I have seen the player who will inherit my place in Argentinean football and his name is Lionel Messi. -Diego Maradona
Those of us who've been watching boy wonder Lionel Messi develop over the last couple of years know how special he is, but it was his performance in the Copa del Rey semi-final against Getafe CF on April 18, 2007, that rallied the press to a fever pitch, many dubbing him "Messidona." Yet the amiable, low-key Leo Messi has always seemed free of the dark shadows that haunt Diego Maradona. Oh, Leo. Did you have to imitate your progenitor quite so literally? You were my favorite, you know, and you have broken my heart into a million pieces. "Little cheating bastard," announcer Ray Hudson--who clearly adores the Barca boys--declared, disappointment in his voice. "But Barcelona fans, they don't care!" Oh, yes, they do--this one does anyway. Not only is it disappointing to see a player of his caliber resort to such tactics, but it taints Barcelona's race for the title. I know it is supposed to be the way of the modern game: it's results that matter, not how you get them, right? But today I discovered there is something that feels worse than losing, and worse than losing by shoddy refereeing and shady tactics on the part of the other team, and that is when your own team, your very own favorite player, hangs on by a thread with a blatant cheat.

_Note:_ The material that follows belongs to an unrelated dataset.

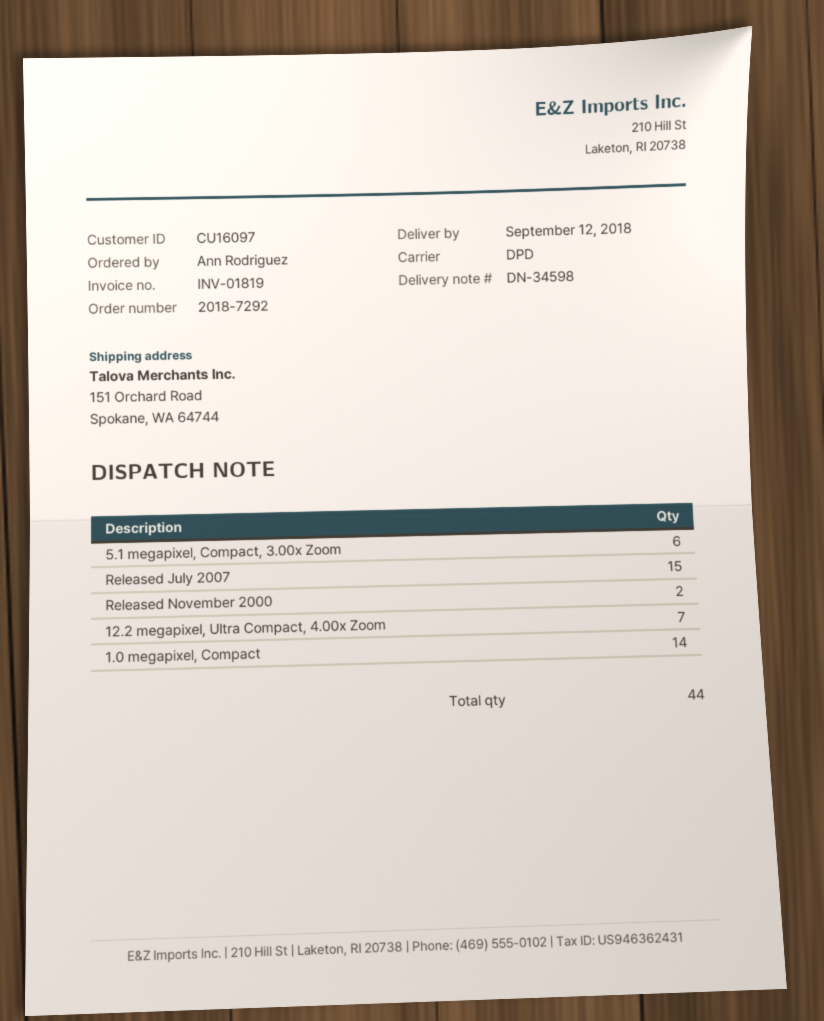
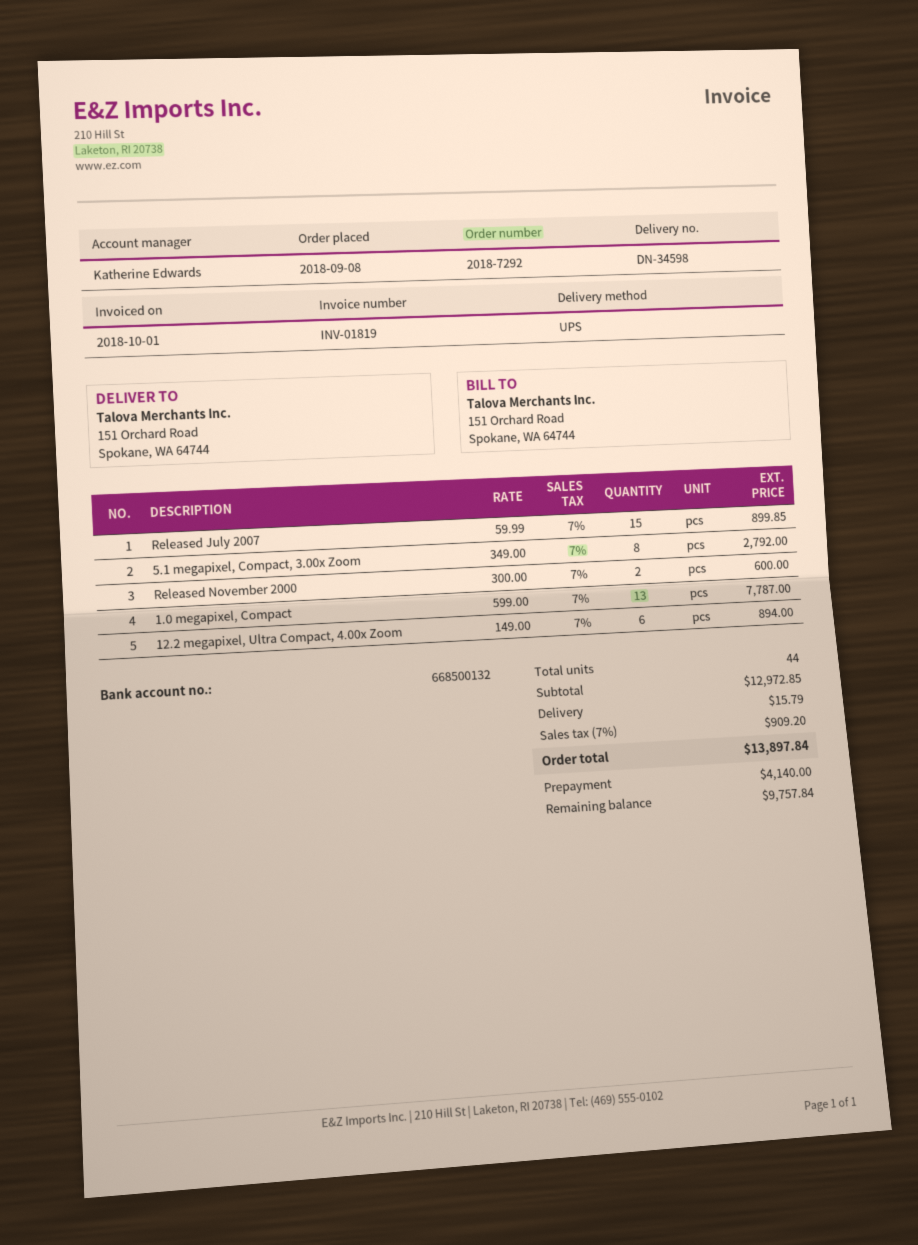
shipping method: DPD -> UPS
5.1 megapixel, Compact, 3.00x Zoom: 6 -> 8
12.2 megapixel, Ultra Compact, 4.00x Zoom: 7 -> 6
1.0 megapixel, Compact: 14 -> 13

And like Maradona, Messi then went on to score a decisive goal in the second half, as if to say, just as Maradona did, You see? I could've just as well done it this way, too.
It was a day of extraordinary moments in La Liga. Three matches, all kicking off simultaneously: Real Madrid v. Real Zaragoza, Sevilla v. Mallorca, and Barcelona v. Espanyol, the last a Catalan derby and in each match, a title contender. Fans in the stands monitored other matches on headphones and here at home the announcers for the live broadcast Real Madrid v. Zaragoza game abandoned all pretense of keeping the scores of the tape-delayed games a secret and resorted to split screens showing the action across Spain. Sevilla v. Mallorca remained scoreless, ending Sevilla's title hopes, but the Hand of God is apropos indeed, as you'd have thought the gods were playing some sort of back-and-forth on the football pitches, using players as pawns and raining lightning down from the heavens to show their displeasure. Espanyol's Raul Tamudo was first to score, at 30 minutes, but Madrid supporters' joy was short-lived as Alberto Diego Mileta of Zaragoza quickly followed with a penalty in the 32nd minute and suddenly both teams looked poised to be giant-killers. Messi's handball closed out the half; then Ruud van Nistelrooy equalized for Madrid in the 57th minute at the same time that Messi scored his second, legitimate goal. Zaragoza pulled ahead again at 64 minutes, Milito with his second goal of the day, and for the next 25 minutes the top spot in the Primera Division looked to be Barca's at last, albeit in a tarnished sort of way. But in the 89th minute Ruud van Nistelrooy did it again, leveling the score at 2-2, and one minute later at the Camp Nou Tamudo crushed Barca's dreams and made it 2-2 as well.
Now Madrid must lose next week, the final week of La Liga competition, for Barca to have a hope of taking the title. And meanwhile, Leo Messi, lacking the swaggering arrogance of Maradona, may find he is unprepared for the fallout sure to come on the heels of that audacious, almost-beautiful, devastating punch into the net.